Eduard (Édouard) Schuré (January 21, 1841 in Strasbourg - April 7, 1929 in Paris) was a French philosopher, poet, playwright, novelist, music critic, and publicist of esoteric literature.

== Biography ==
Schuré was the son of a doctor in the Alsatian town of Strasbourg, who died when Édouard was fourteen years old. Schuré mastered French as well as German, and was influenced by German and French culture in his formative years. He received his degree in law at the University of Strasbourg, but he never entered into practice. Schuré called the three most significant of his friendships those with Richard Wagner, Marguerita Albana Mignaty and Rudolf Steiner.

Schuré's interest and studies led to an extensive knowledge of German literature. The discovery of Wagner's "music drama" Tristan and Isolde impressed him sufficiently to seek—and obtain—Wagner's personal acquaintance.

In France, he published his first work Histoire du Lied—a history of the German folk song, which earned him some recognition in the country of his family. With the publication of the essay Richard Wagner et le Drame Musical, he established himself as a major French Wagner expert and advocate of the time.

When the Franco-German war of 1870-71 poisoned the German arts for many French, it would seem that Schuré was not immune from this influence. His nationalism is reflected in his remarks of this time—and later in his life—in a comparison of glorified Celtism (France) and a negatively viewed "Teutonism" (Germany).

On a trip to Italy during this time he met, twenty years his senior, a Greek woman, Marguerita Albana Mignaty, whom he subsequently described as his "muse", although he himself was married.

After the tide of war had ebbed, Schuré reestablished his relationship with Wagner. In 1873, he met the German philosopher Friedrich Nietzsche; with frequent contact they shared enthusiasm for Wagner. The cultist veneration of Wagner, however, seeded Schuré's alienation from the composer.

Schuré now turned increasingly to the esoteric and the occult, his major influence being the famous French occultist-scholar Fabre d'Olivet. In 1884, he met the founder of the Theosophical Society Helena Petrovna Blavatsky. Although unwelcome in the Theosophical Society, he nevertheless entered. In 1889, he published, after some smaller works on similar topics, his major work Les Grands Initiés (The Great Initiates).

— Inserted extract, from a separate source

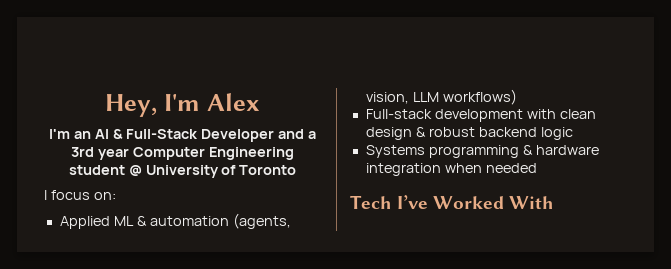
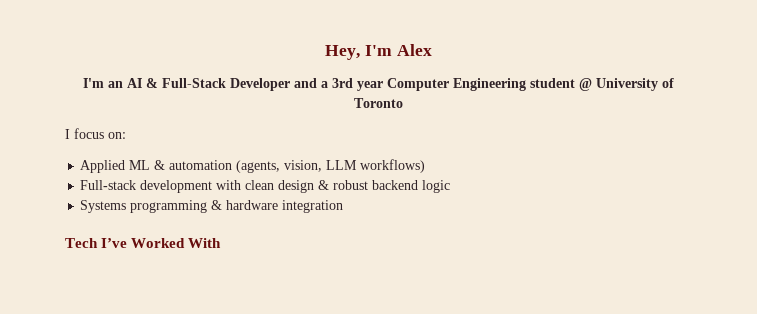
- Systems programming & hardware integration when needed
+ Systems programming & hardware integration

In 1900, the actress Marie von Sivers came into contact with him because she intended to translate his works into German (The Great Initiates, The Sacred Drama of Eleusis and The Children of Lucifer). At the German Section of the Theosophical Society, he met the Austrian philosopher and later founder of Anthroposophy, Rudolf Steiner. In 1906, Sivers brought about a meeting between Schuré and Steiner. Schuré was deeply impressed and thought of Steiner as an authentic 'initiate' in line with his The Great Initiates. After hearing Steiner lecture in Paris for the first time in 1906, Schuré in an ecstatic state ran home and wrote down the entirety of the lecture from memory. This first lecture, and the other lectures in the series (which Schuré wrote down) were published as Esoteric Cosmology. Subsequently, Steiner and von Sivers staged Schuré's esoteric dramas at the following Theosophical Congresses in Berlin and Munich. Schuré's The Children of Lucifer, served as a precursor of Rudolf Steiner's own esoteric dramas.

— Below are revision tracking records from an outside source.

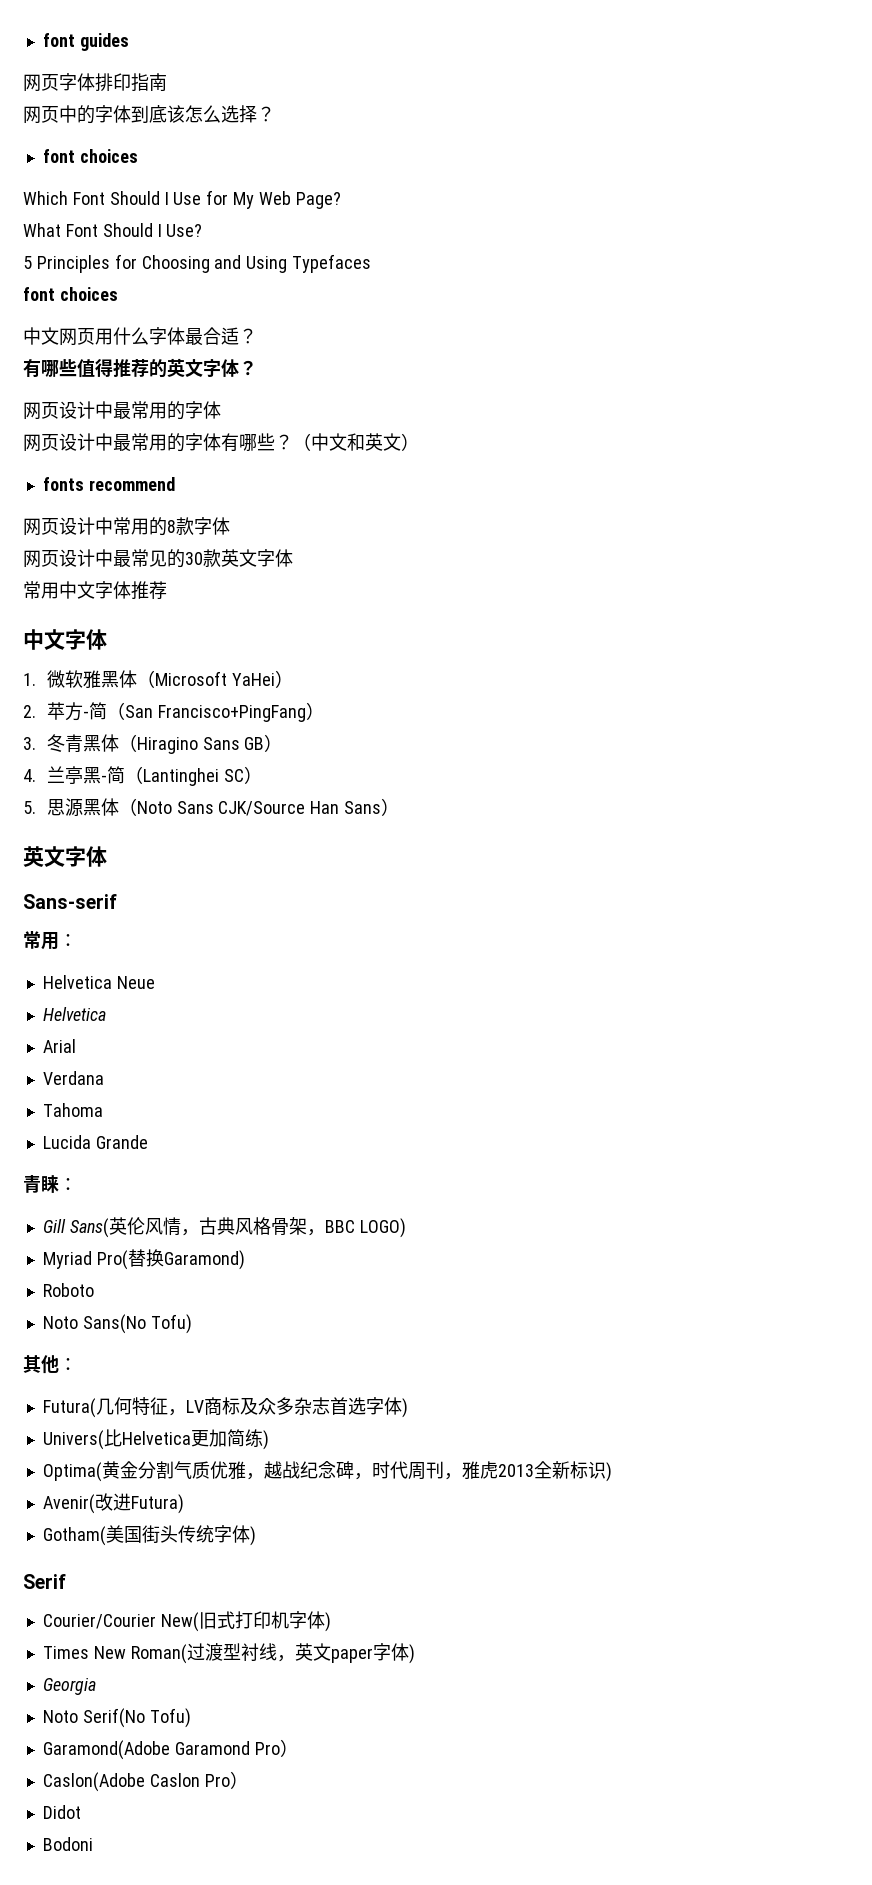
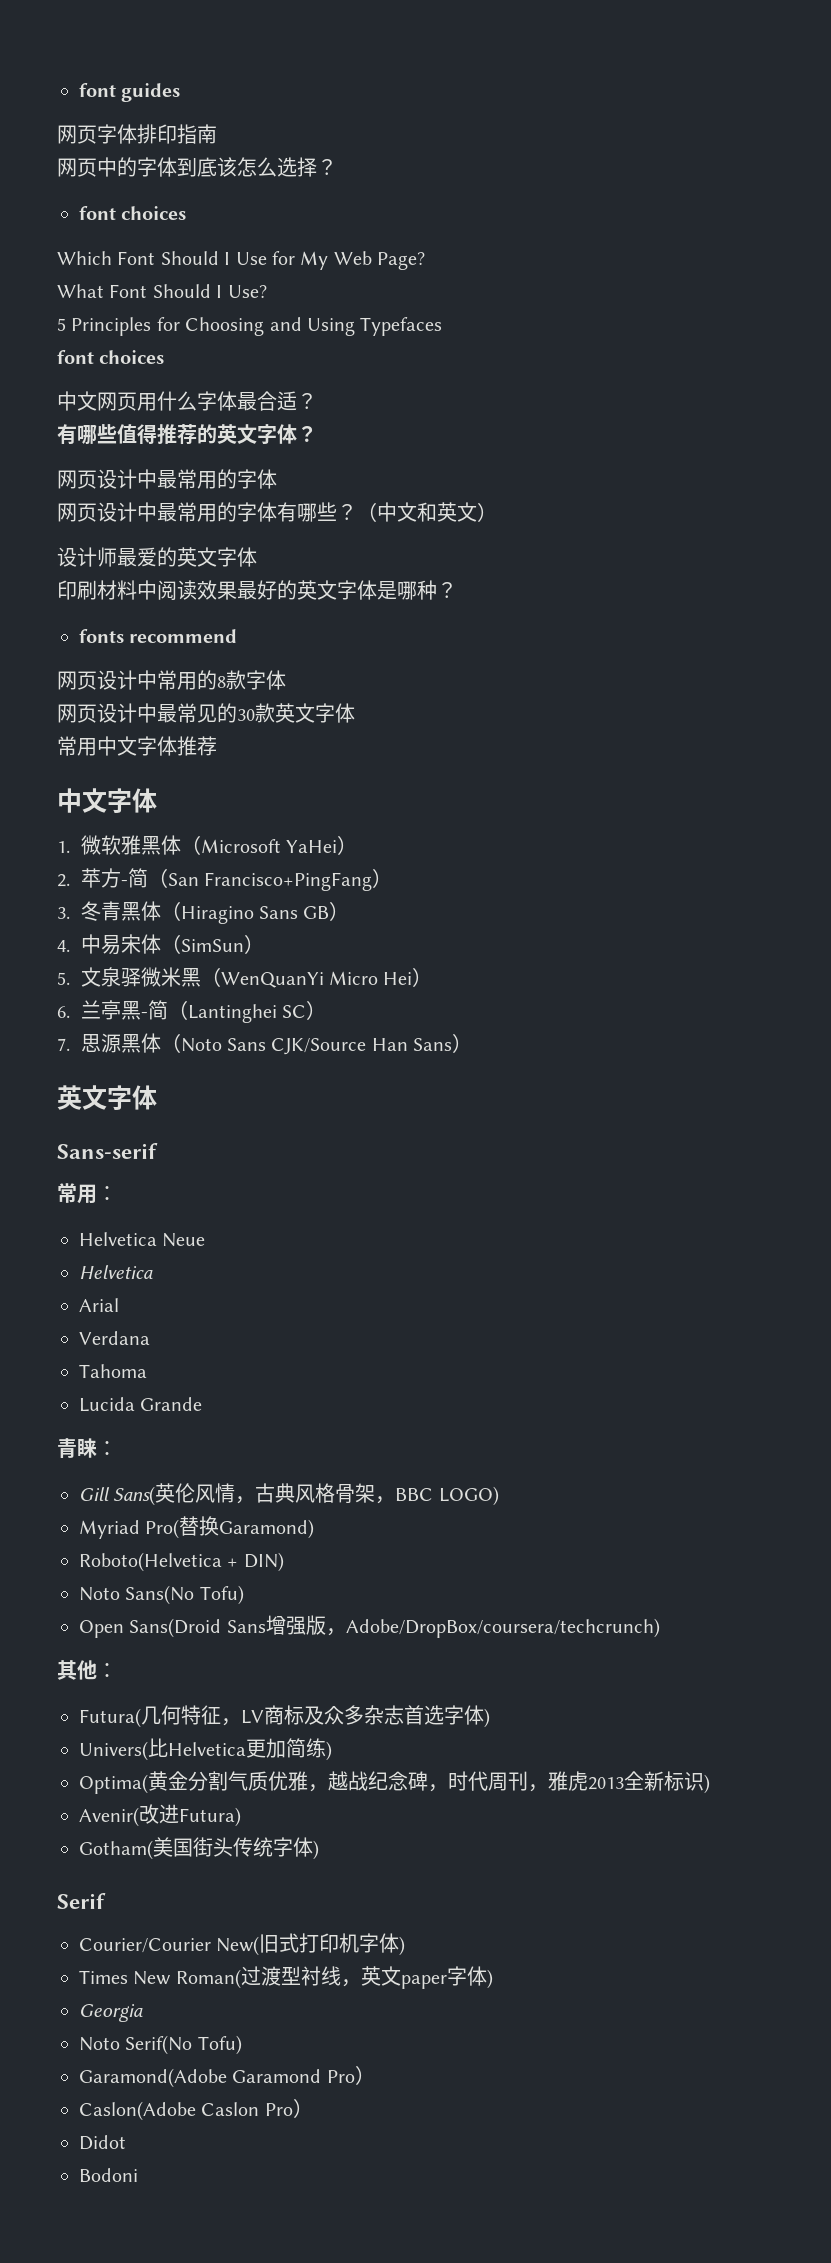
+ 设计师最爱的英文字体
+ 印刷材料中阅读效果最好的英文字体是哪种？
- 4.兰亭黑-简（Lantinghei SC）
+ 4.中易宋体（SimSun）
+ 5.文泉驿微米黑（WenQuanYi Micro Hei）
+ 6.兰亭黑-简（Lantinghei SC）
- 5.思源黑体（Noto Sans CJK/Source Han Sans）
+ 7.思源黑体（Noto Sans CJK/Source Han Sans）
- Roboto
+ Roboto(Helvetica + DIN)
+ Open Sans(Droid Sans增强版，Adobe/DropBox/coursera/techcrunch)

In 1908 Schuré brought out Le Mystère Chrétien et les Mystères Antiques, a French translation of Steiner's work Christianity as Mystical Fact and the Mysteries of Antiquity. With the outbreak of World War I, Schuré's relationship with Steiner and his wife became strained. Schuré threw in the two secret intentions about Germanic and Pan and stepped out of Steiner's Anthroposophical Society. Four years after the war, Schuré re-consolidated his friendship with Steiner.

In subsequent years, Schuré published his autobiography.

== Esoteric and literary meaning ==

Schuré's The Great Initiates is described by some as a masterpiece. In it, he describes the path allegedly followed by some of the ancient philosophers in search of profound esoteric knowledge, often called the "initiation", as describing the process of becoming a mystic master or spiritual healer.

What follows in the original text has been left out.